Heart Rhythmn Problem?

The problem of atrial fibrillation is found to be aggravated by obesity.

Obesity contributes to hypertension but also to cardiac load. If one weighs 200 pounds the heart has to circulate more blood and there is also an increase in total vascular resistance. More pipes, longer pipes, more load than if one weighs 150, so cardiac problems like heart failure and cardiac rhythm disturbances can be expected to increase.
Here’s a link to a study that makes sense.
http://acsh.org/2013/11/drug-free-way-reduce-palpitations-dangers-fib/

8 thoughts on “Heart Rhythmn Problem?”

  1. Venous return doesn’t have much if any impact on cardiac status. It’s a passive, low pressure return on the order of 10 cm of water pressure in the major veins entering the heart. Can cause dilatation of the right atrium which will increase the chance of atrial rhythm problems. However muscle and condition increases in return normally doesn’t cause right sided increases in pressure, usually caused by pulmonary congestion from left side failure or a valve problem on the right side of the heart, or essential pulmonary hypertension, that can develop for no known reason, intrinsic lung disease , and even from sleep apnea, which is a sneaky pete disease.
    The big work is done by the left side ventricle (lower chamber) against arterial circulation, which is high pressure. If the left side isn’t working well causes pulmonary congestion and hypertension, also results in dilated heart from cardiomyopathy or hypertrophy from adaptation. Dilated hearts are prone to arrhythmias. Hypertrophic (muscle over development) hearts are also prone to rhythm problems and relative hypoxia (inadequate oxygen).
    The coronary artery disease that causes myocardial infarctions is not so much related to stress and demand except that it becomes symptomatic when the heart is working harder and can’t get enough oxygen. The coronary lesions are caused by a different process. Make sense?

  2. Right you are, and I don’t know how big his heart was.
    I was wrong.
    Glenn Cunningham was a remarkable US runner in the thirties and came close to 4 minutes, never under, except maybe one performance in high school that was not official.
    He had burned legs as a child and was a candidate for amputation, but rehabilitated them and overcame the handicap/disability by running, eventually becoming the best middle distance runner in America for a period of years in the 30s. Great story, big heart.
    Roger Bannister was a wonderful story and a classy guy for sure. I didn’t disturb his legacy with my mistake, but thanks for correcting me.

  3. Theoretically there would be an increased work load, more resistance but there is a genetic/hormonal predisposition to hypertension and probably hypertrophy. for example Glenn Cunningham, the first 4 minute miler had a very big heart that went very slow. There is an adaptive cardiomegaly/hypertrophy that causes an increase in stroke volume.
    However hypertension is not consistently a result of increased body mass since it is multi factoral, so it is hormonally affected by the renin angiotensin kidney cotrol system that is not caused by obesity or increased body mass. There are other autonomic factors that have to do with adrenergic receptors, for example some people are what we call hot reactors, their blood pressure jumps up or their circulation fails with stress or fright–some get red and hypertensive, some faint.
    My experience and the experience of cardiolgists I talk to is that for more than one reason obesity results in congestive heart failure and hypertension and obesity related cardiomyopathy is probably hormonally affected in addition to the systemic vascular load problems and the effects of hypo ventilation, which is, in its extreme forms, enough to cause pulmonary hypertension (hi blood pressure in the pulmonary vessels, and chronic hypoxia.
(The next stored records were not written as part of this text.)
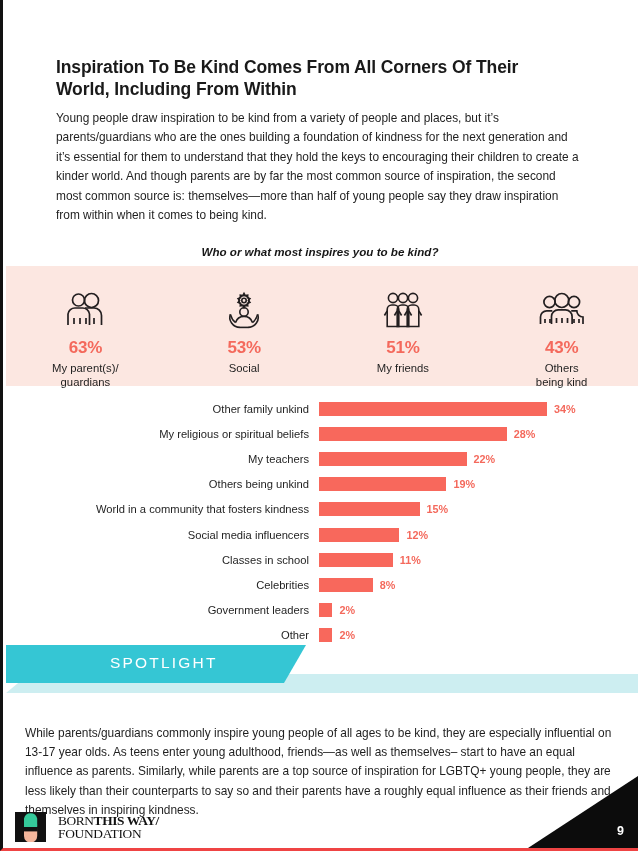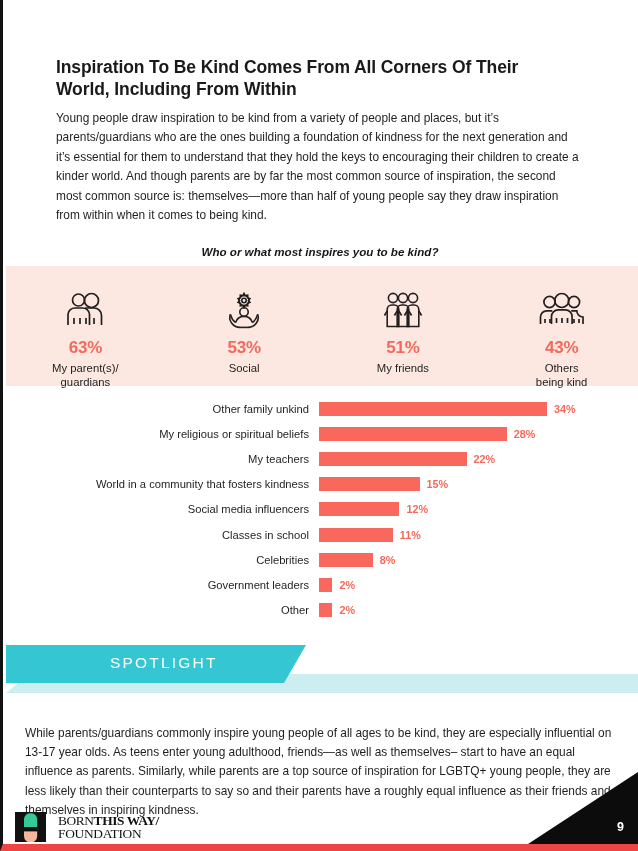--- a/index.html
+++ b/index.html
@@ -19,7 +19,7 @@
     overflow: hidden;
     box-sizing: border-box;
     border-left: 3px solid #111111;
-    border-bottom: 7px solid #ef4444;
+    border-bottom: 3px solid #ef4444;
   }
 
   

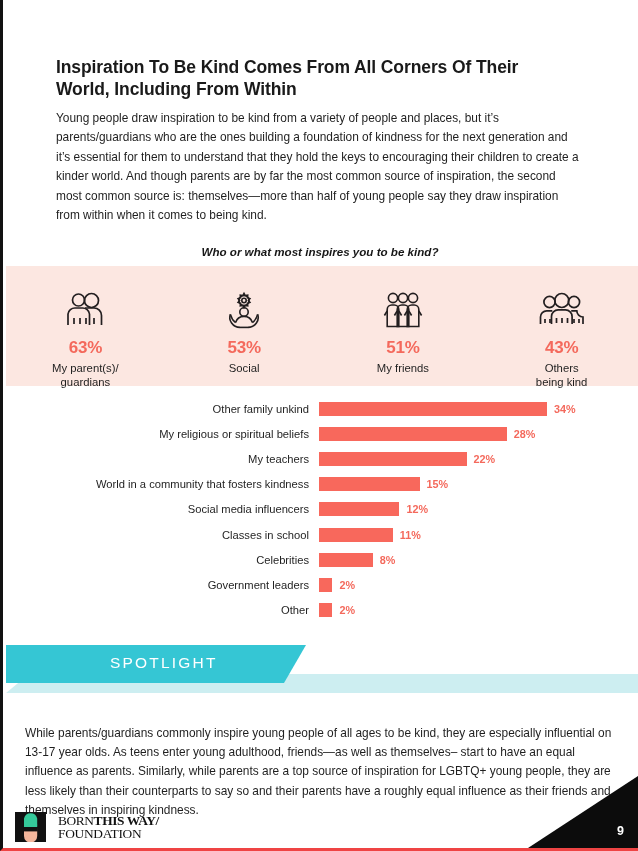--- a/index.html
+++ b/index.html
@@ -328,6 +328,13 @@
         </div>
       </div>
       <div class="bar-row">
+        <div class="bar-label">Others being unkind</div>
+        <div class="bar-track">
+          <div class="bar-fill" style="width: 127.412px; background: rgb(248, 104, 92);"></div>
+          <div class="bar-value" style="color: rgb(244, 105, 92);">19%</div>
+        </div>
+      </div>
+      <div class="bar-row">
         <div class="bar-label">World in a community that fosters kindness</div>
         <div class="bar-track">
           <div class="bar-fill" style="width: 100.588px; background: rgb(248, 104, 92);"></div>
Such things will result in cardiac disease just from bad oxygen at night.
    Obesity definitely impacts glucose metabolism so there’s a diabetes factor too.
    Don’t you just love all the uncertainties in medicine. Great hiding place for a imprecise thinker like myself.
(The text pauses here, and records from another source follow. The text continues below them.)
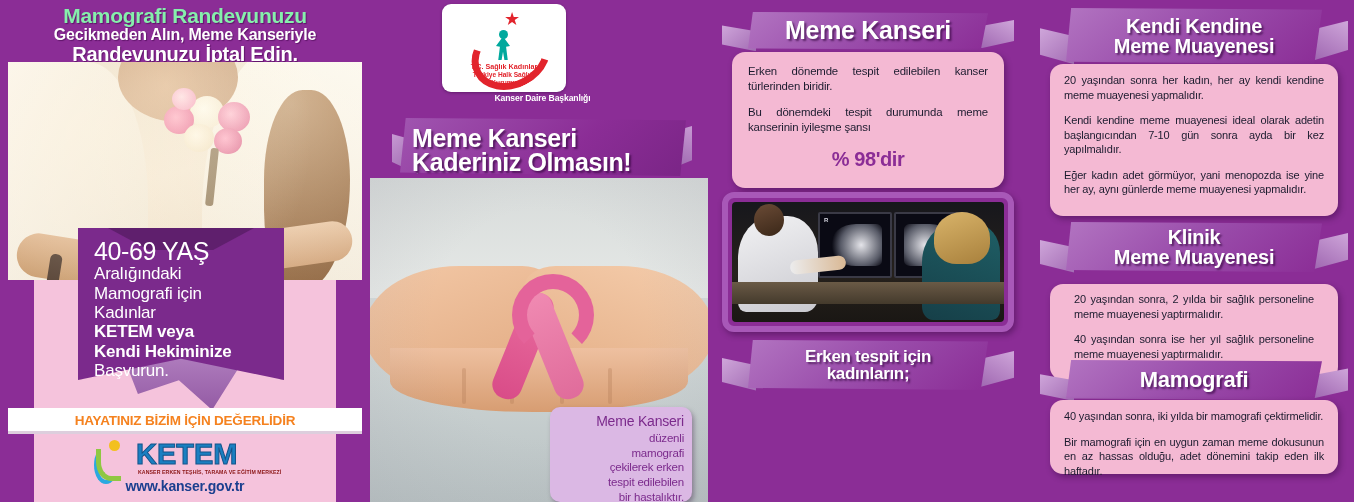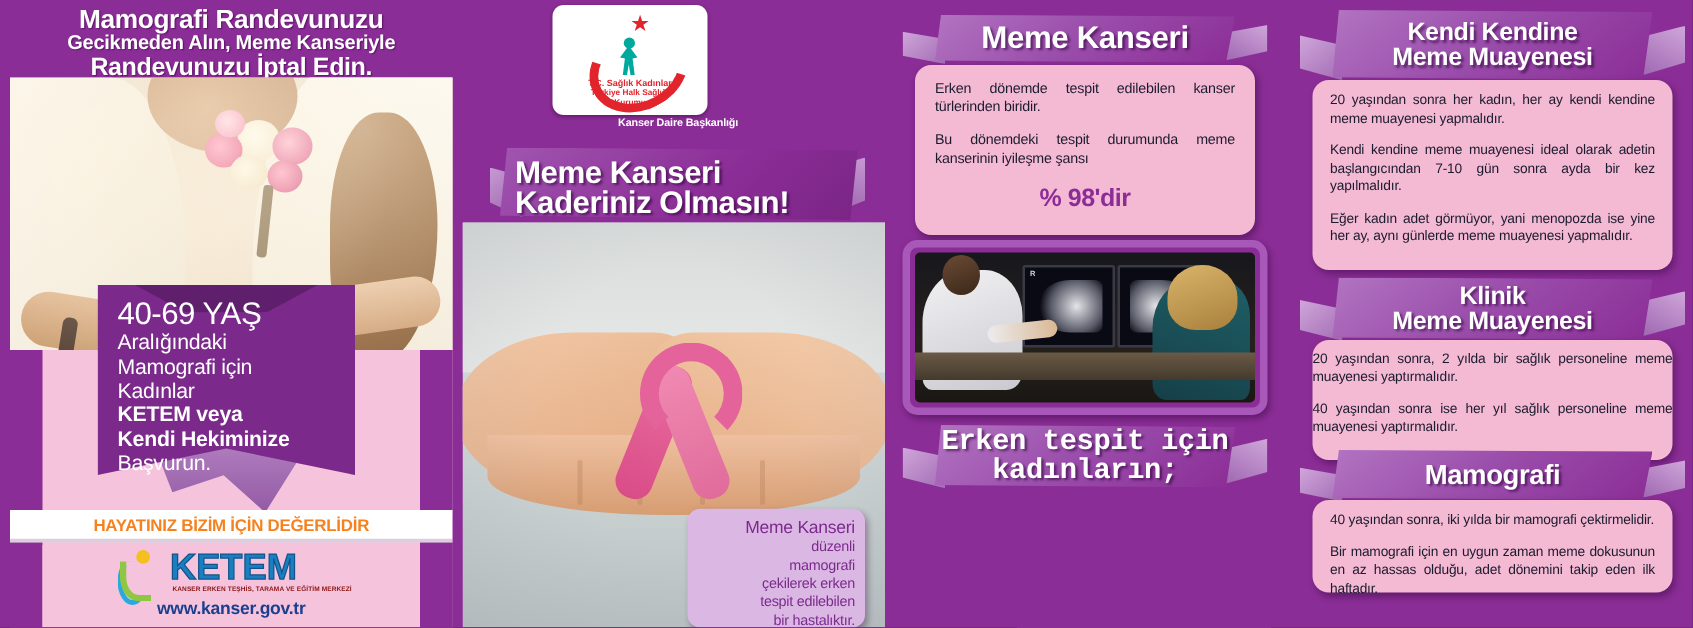--- a/index.html
+++ b/index.html
@@ -9,7 +9,7 @@
   
   #left-panel{position:absolute;left:0;top:0;width:370px;height:502px;background:#8b2d96;overflow:hidden;}
   #left-head{position:absolute;left:0;top:0;width:370px;height:62px;background:#8b2d96;}
-  #left-head .l1{position:absolute;left:0;top:4px;width:370px;text-align:center;color:#ffffff;
+  #left-head .l1{position:absolute;left:0;top:4px;width:370px;text-align:center;color:#86efac;
       font-size:21px;font-weight:bold;letter-spacing:-0.3px;text-shadow:1px 1px 1px rgba(60,0,70,.55);}
   #left-head .l2{position:absolute;left:0;top:26px;width:370px;text-align:center;color:#ffffff;
       font-size:16px;font-weight:bold;letter-spacing:-0.2px;text-shadow:1px 1px 1px rgba(60,0,70,.55);}

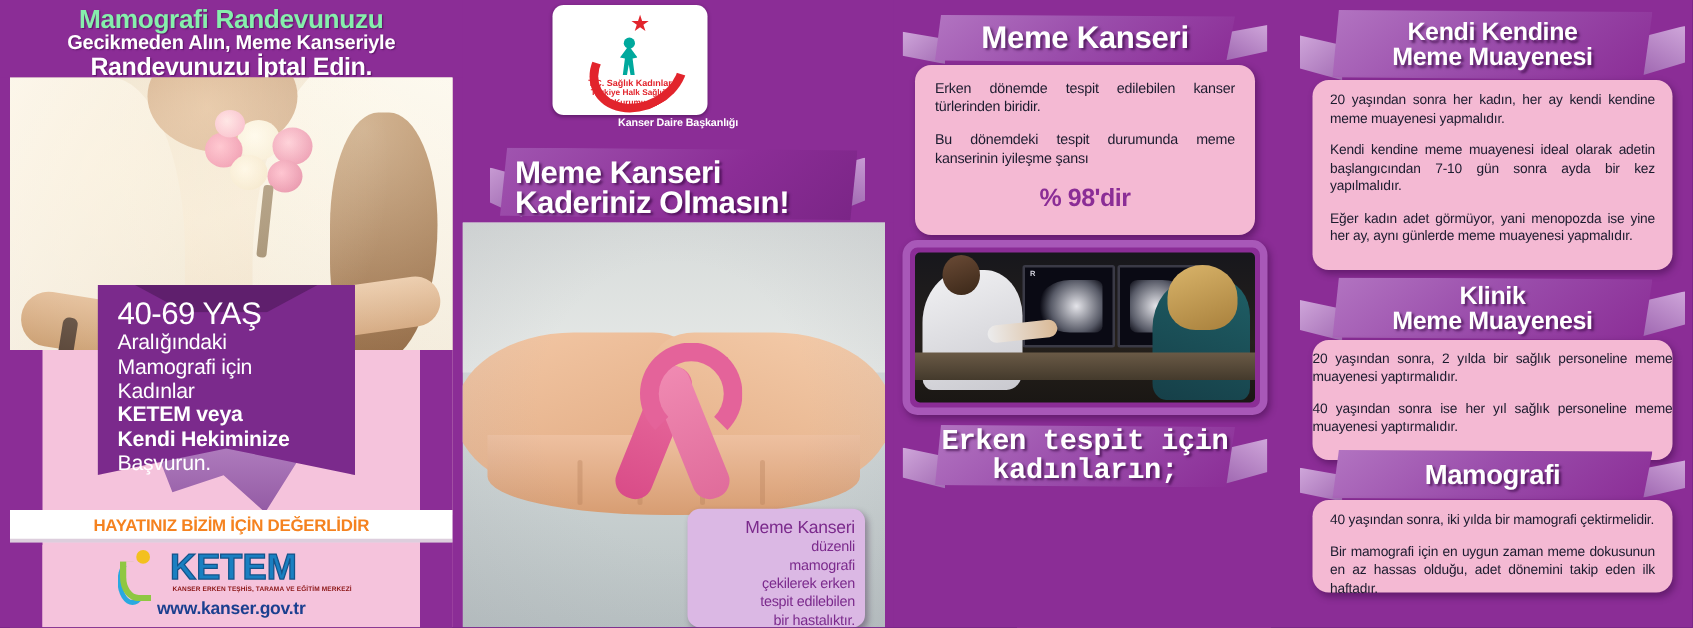--- a/index.html
+++ b/index.html
@@ -213,7 +213,7 @@
   #card-kl{left:1040px;top:218px;width:308px;height:134px;}
   #card-kl .ribbon{--rh:58px;}
   #card-kl .ribbon .title{font-size:20px;}
-  #card-kl .body{top:54px;height:96px;font-size:11px;padding:8px 0;}
+  #card-kl .body{top:66px;height:96px;font-size:11px;padding:8px 24px;}
 
   #card-mg{left:1040px;top:356px;width:308px;height:142px;}
   #card-mg .ribbon{--rh:48px;}

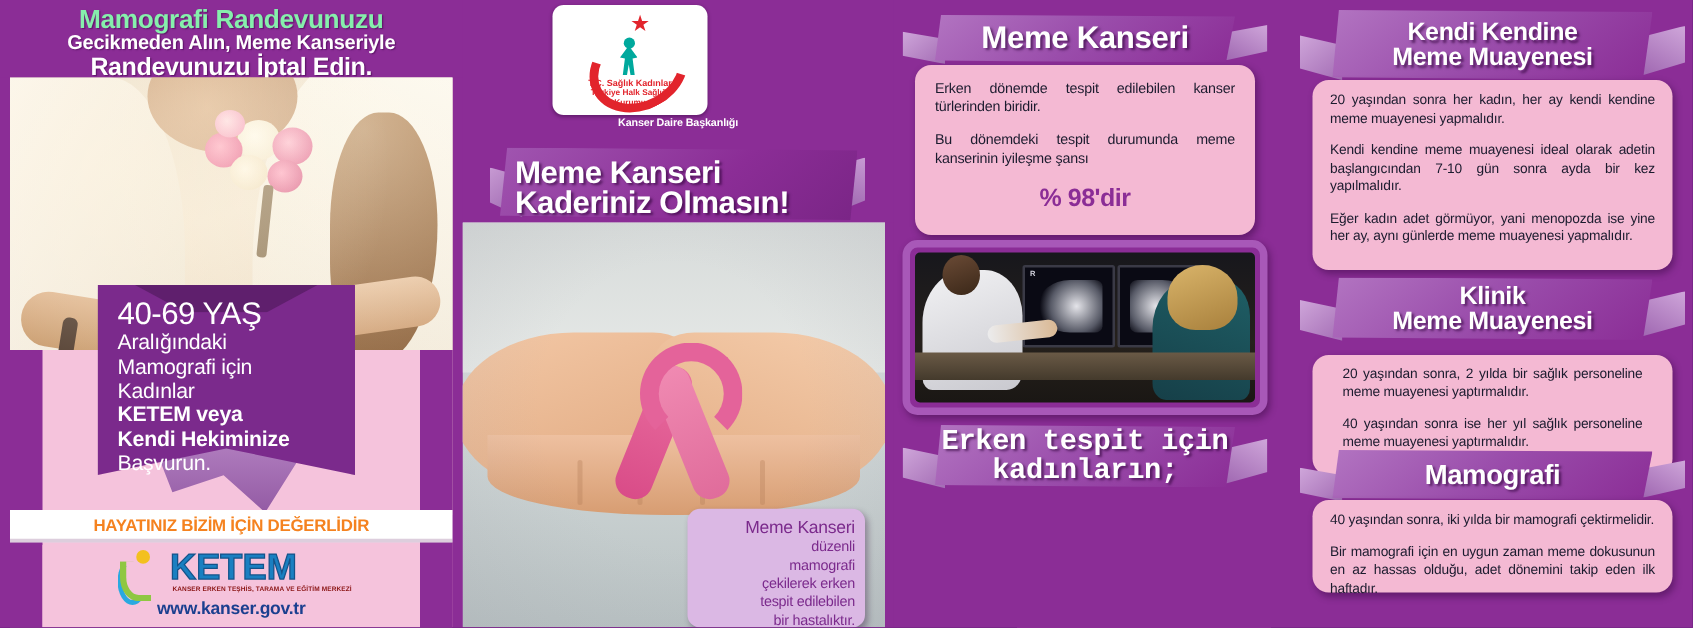--- a/index.html
+++ b/index.html
@@ -202,7 +202,7 @@
 
   #card-et{left:722px;top:336px;width:292px;height:166px;}
   #card-et .ribbon{--rh:58px;}
-  #card-et .ribbon .title{font-size:23px;font-family:Liberation Mono, monospace;}
+  #card-et .ribbon .title{font-size:17px;}
   #card-et .body{top:56px;height:110px;font-size:11px;padding:9px 14px;}
 
   #card-kk{left:1040px;top:4px;width:308px;height:212px;}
  4. “….body builders are in danger as well, yes?”
    Unless more muscles also assist the heart in some way, by perhaps squeezing veins in the correct direction? Just Guessing…

  5. output demands don’t cause valve disease, but they can make valve disease more symptomatic.
    as for the question of what causes more problems, muscle or fat, the heart don’t know nothing, just pumping.
    if your body mass is made by muscle you can still suffer from relative increases in output demand, with other factors unknown like xoygenation from stronger muscles and ability to inhale, as a simple example.
    stupid tissues and muscles don’t say–wow we inhabit a well conditioned body—-unless the well conditioned body provides a more favorable environment for stupid tissues.

  6. It’s hard to know if a greater body mass contributes to problems like valve disease or rhythm disease, or if greater body mass just makes the symptoms and maybe the outcomes worse.
    Note I used “greater body mass.” Muscles and their related structures also have blood vessels and we can probably argue quite a lot about the difference in circulatory situations between a 200lb 18% body-fat man and a 200lb 7% body fat man.